* Supplied data *
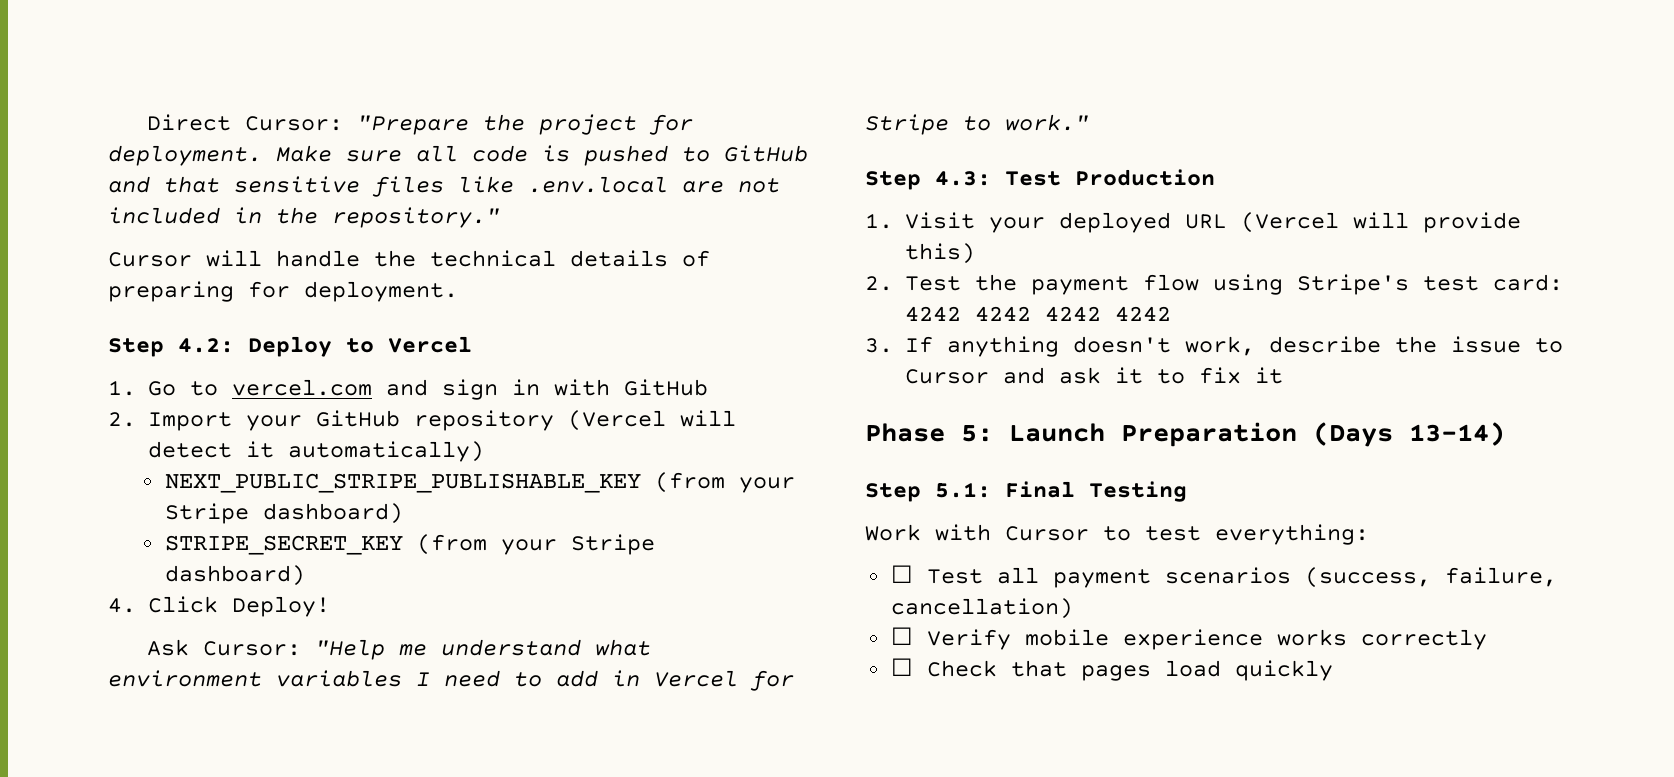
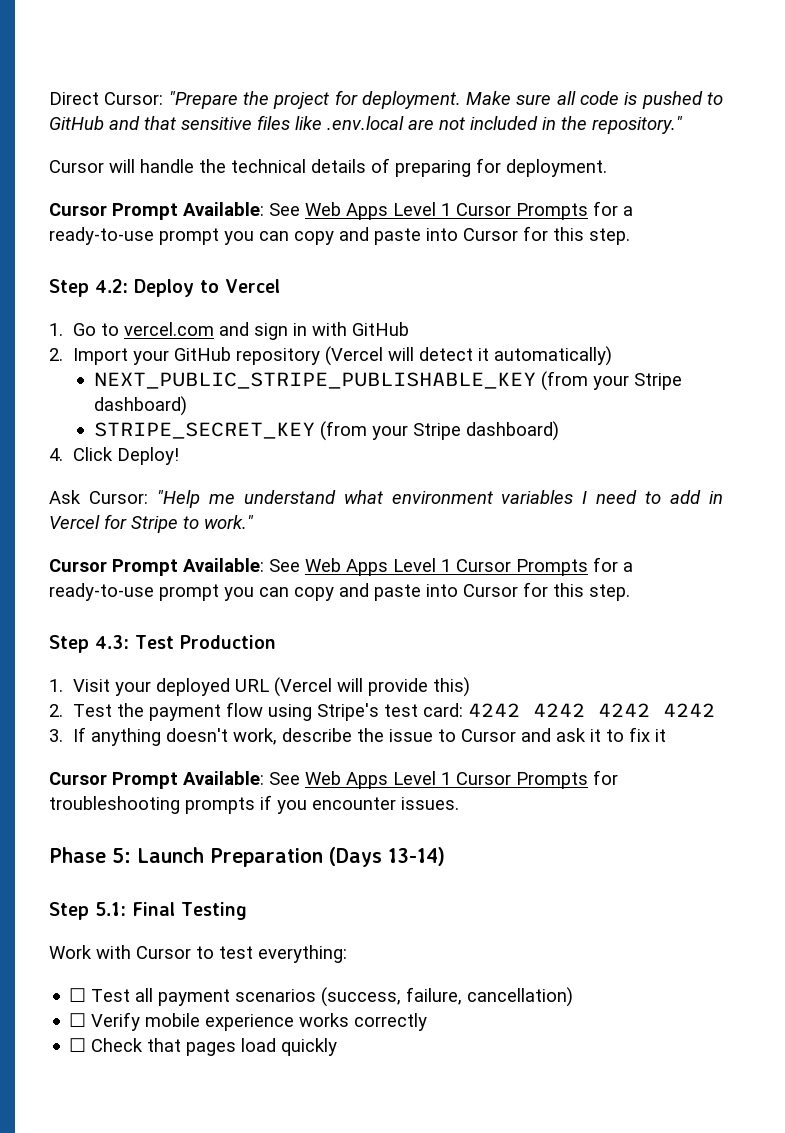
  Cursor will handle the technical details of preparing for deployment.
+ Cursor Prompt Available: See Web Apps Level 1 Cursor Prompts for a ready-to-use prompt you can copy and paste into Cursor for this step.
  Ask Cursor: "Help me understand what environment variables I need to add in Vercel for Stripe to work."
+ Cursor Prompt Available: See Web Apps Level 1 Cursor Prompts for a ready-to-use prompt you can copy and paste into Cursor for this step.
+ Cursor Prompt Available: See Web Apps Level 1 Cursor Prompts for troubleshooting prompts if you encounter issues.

* Instructions to follow *
Reproduce the material word for word. Skip every picture it holds.

* Reply to the task *
  Cursor will handle the technical details of preparing for deployment.
+ Cursor Prompt Available: See Web Apps Level 1 Cursor Prompts for a ready-to-use prompt you can copy and paste into Cursor for this step.
  Ask Cursor: "Help me understand what environment variables I need to add in Vercel for Stripe to work."
+ Cursor Prompt Available: See Web Apps Level 1 Cursor Prompts for a ready-to-use prompt you can copy and paste into Cursor for this step.
+ Cursor Prompt Available: See Web Apps Level 1 Cursor Prompts for troubleshooting prompts if you encounter issues.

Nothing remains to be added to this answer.